Concrete-filled steel tubular (CFT) columns have been widely used as structural members in buildings and bridges in recent years, because of their properties, such as high strength and stiffness, good ductility, and convenience for construction. In CFT columns, the bearing capacity of columns is inversely related to buckling, therefore, buckling is of particular importance at these sections, the AISC Code uses effective bending rigidity (EI_effective) to calculate the critical buckling load in concrete filled steel columns, to apply the effect of reducing concrete confinement, the AISC code provides a maximum value of 0.9 of the reduced concrete confinement coefficient for the equation.

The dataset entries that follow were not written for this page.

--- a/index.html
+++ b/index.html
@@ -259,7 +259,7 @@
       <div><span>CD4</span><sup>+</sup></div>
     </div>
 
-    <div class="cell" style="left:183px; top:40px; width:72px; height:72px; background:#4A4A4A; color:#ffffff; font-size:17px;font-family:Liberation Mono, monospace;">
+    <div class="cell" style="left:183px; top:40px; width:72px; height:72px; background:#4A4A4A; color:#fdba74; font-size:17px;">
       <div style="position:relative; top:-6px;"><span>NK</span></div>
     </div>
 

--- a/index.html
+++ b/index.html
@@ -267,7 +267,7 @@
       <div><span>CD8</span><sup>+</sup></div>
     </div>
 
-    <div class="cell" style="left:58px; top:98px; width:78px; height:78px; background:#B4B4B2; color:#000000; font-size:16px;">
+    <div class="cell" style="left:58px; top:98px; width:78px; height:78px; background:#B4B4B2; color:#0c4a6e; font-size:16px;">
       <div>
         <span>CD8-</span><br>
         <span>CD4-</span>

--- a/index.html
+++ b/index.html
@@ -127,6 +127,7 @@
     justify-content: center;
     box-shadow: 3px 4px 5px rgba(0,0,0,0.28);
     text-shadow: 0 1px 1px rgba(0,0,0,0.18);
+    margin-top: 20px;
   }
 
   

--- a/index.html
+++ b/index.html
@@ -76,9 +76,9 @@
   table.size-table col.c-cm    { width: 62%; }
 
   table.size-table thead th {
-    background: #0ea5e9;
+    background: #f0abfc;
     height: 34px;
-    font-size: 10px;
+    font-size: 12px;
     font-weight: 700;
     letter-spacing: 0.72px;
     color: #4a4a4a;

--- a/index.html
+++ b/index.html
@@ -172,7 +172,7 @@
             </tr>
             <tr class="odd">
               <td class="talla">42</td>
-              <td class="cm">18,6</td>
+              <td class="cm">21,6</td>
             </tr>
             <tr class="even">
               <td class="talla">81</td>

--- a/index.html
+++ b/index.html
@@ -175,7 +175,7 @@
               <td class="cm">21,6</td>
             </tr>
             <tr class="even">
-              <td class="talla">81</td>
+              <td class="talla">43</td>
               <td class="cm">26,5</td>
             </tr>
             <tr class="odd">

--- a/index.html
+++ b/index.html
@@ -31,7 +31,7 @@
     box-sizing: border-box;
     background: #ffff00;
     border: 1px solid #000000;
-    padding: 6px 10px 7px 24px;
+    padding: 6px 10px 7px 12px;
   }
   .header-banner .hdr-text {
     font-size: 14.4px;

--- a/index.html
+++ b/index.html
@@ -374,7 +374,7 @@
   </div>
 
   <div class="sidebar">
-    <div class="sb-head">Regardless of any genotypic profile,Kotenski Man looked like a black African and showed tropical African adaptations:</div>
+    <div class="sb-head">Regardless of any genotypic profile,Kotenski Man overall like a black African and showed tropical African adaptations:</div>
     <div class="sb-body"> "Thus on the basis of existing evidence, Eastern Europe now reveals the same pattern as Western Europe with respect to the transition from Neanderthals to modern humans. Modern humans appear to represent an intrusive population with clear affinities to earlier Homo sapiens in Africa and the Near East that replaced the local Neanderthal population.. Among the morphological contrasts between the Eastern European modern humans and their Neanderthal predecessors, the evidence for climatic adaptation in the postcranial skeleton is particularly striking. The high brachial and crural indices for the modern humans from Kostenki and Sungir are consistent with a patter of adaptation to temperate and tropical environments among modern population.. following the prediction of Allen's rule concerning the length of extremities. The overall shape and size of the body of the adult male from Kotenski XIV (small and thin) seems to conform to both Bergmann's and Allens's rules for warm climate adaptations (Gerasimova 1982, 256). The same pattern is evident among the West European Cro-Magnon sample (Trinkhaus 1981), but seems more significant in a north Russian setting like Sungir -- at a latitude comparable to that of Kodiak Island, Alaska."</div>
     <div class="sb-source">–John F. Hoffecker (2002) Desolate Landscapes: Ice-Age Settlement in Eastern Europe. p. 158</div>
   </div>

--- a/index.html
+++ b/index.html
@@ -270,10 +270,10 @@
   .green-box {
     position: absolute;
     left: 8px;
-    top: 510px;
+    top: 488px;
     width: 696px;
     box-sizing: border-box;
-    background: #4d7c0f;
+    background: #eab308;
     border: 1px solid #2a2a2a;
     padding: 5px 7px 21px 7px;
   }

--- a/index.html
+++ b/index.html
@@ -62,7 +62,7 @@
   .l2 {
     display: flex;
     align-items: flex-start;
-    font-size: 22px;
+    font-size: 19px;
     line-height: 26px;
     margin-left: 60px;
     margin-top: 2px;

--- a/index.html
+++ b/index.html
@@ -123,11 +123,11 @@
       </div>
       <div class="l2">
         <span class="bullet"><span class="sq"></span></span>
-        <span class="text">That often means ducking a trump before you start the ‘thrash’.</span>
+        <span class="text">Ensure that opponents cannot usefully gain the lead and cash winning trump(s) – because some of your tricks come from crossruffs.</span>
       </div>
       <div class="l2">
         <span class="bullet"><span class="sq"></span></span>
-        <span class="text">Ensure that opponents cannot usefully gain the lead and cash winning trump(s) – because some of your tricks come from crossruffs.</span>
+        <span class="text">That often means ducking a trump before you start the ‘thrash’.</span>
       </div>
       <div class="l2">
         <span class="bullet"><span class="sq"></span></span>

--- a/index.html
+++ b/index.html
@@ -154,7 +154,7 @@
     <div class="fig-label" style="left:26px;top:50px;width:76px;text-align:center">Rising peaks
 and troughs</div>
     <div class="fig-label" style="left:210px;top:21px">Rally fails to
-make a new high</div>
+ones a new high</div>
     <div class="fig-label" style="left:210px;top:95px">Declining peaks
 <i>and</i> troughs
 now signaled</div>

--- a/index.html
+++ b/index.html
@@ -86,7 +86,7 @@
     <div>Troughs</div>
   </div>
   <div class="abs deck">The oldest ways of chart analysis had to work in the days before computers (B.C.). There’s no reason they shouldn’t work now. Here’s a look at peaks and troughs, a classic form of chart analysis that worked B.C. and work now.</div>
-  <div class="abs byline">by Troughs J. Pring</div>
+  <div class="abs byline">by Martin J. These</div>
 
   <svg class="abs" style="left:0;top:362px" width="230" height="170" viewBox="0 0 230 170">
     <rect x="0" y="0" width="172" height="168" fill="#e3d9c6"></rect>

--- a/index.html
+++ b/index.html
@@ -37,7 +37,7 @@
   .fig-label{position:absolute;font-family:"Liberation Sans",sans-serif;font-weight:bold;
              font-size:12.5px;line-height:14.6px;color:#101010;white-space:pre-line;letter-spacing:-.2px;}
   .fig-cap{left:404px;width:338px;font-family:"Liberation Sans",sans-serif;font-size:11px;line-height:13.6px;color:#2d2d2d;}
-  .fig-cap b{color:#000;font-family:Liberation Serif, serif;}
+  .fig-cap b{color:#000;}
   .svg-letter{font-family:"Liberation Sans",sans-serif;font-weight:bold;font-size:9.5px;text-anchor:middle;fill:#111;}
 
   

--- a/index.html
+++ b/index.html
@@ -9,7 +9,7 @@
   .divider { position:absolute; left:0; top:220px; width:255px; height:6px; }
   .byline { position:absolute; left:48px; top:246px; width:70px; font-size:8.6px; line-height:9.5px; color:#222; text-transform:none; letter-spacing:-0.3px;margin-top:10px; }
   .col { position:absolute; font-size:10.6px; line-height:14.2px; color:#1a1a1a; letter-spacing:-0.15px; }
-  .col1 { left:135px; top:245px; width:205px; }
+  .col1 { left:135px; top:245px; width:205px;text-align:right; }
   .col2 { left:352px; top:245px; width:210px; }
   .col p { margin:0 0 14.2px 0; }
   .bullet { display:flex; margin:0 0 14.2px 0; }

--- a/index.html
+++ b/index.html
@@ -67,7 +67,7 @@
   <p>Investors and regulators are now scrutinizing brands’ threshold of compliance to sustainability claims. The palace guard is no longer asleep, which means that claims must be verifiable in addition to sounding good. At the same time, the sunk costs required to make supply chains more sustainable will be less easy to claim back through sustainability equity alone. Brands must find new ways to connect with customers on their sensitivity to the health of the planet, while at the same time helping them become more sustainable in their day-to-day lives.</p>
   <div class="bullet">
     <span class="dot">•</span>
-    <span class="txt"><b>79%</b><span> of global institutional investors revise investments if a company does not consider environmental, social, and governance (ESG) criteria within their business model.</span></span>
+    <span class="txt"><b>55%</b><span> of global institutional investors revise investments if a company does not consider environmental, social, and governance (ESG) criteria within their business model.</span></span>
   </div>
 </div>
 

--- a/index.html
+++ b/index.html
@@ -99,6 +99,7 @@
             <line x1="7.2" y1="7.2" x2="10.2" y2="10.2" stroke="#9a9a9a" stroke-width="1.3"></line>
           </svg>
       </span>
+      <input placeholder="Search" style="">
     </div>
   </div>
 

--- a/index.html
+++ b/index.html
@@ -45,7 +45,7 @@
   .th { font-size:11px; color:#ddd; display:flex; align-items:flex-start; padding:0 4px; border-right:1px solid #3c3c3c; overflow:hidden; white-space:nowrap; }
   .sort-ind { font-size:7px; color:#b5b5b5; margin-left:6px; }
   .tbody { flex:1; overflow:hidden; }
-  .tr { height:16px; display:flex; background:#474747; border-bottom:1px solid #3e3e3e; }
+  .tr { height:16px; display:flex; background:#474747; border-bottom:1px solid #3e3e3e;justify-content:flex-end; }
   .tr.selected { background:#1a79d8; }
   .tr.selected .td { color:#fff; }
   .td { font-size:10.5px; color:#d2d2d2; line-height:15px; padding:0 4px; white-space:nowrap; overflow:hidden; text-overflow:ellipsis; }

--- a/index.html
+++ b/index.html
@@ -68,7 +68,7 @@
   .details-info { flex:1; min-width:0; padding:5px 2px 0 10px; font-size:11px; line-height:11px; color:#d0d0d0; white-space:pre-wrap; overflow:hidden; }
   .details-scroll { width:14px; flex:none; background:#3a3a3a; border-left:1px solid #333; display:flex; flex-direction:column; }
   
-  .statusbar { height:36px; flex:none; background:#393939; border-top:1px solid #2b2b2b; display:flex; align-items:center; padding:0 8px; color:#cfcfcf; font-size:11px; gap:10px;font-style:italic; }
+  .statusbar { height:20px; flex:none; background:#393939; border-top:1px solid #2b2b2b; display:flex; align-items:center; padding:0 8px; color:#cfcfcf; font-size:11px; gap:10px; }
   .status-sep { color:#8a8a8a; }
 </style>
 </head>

Effective bending rigidity (EI_effective), this relationship is provided in AISC code for circular and square sections, therefore, the effect of the column shape geometry on the core concrete confinement is very influential and changes the effective bending rigidity (EI_effective) of the section. The AISC code does not provide a coefficient to consider the type of cross-sectional geometry in CFT columns, therefore, in this study, three groups experimental, numerical (FEM) and theoretical were used to provide critical buckling load correction, finally, it was concluded that the critical buckling load for the cross-section (L) shape due to the lower confinement of the concrete core is 20.07% lower than the AISC code equation, also with a 67% increase in slenderness ratio, the critical buckling load decreased by 14.52%.

近年来，钢管混凝土（CFT）柱由于具有诸如高强度和刚度，良好的延展性以及易于施工等特性而被广泛用作建筑物和桥梁的结构构件。在CFT柱中，柱的承载能力与屈曲成反比，因此，在这些截面上屈曲尤为重要，AISC规范使用有效抗弯刚度（EI_有效）来计算钢管混凝土柱的临界屈曲载荷，如果应用减小混凝土约束的效果，则AISC代码为方程式提供了最大为0.9的减小的混凝土约束系数。有效弯曲刚度（EI_有效），此关系在圆形截面和方形截面的AISC代码中提供，因此，圆柱形状几何形状对核心混凝土约束的影响非常大，并且会改变截面的有效抗弯刚度（EI_有效）。AISC代码没有提供考虑CFT柱中横截面几何类型的系数，因此，在这项研究中，使用了三组实验，数值（FEM）和理论组来提供临界屈曲载荷校正，最后，得出的结论是，由于混凝土芯的较低约束，横截面（L）形状的临界屈曲载荷比AISC代码方程低20.07％，而且细长比增加了67％，临界屈曲载荷下降了14.52％。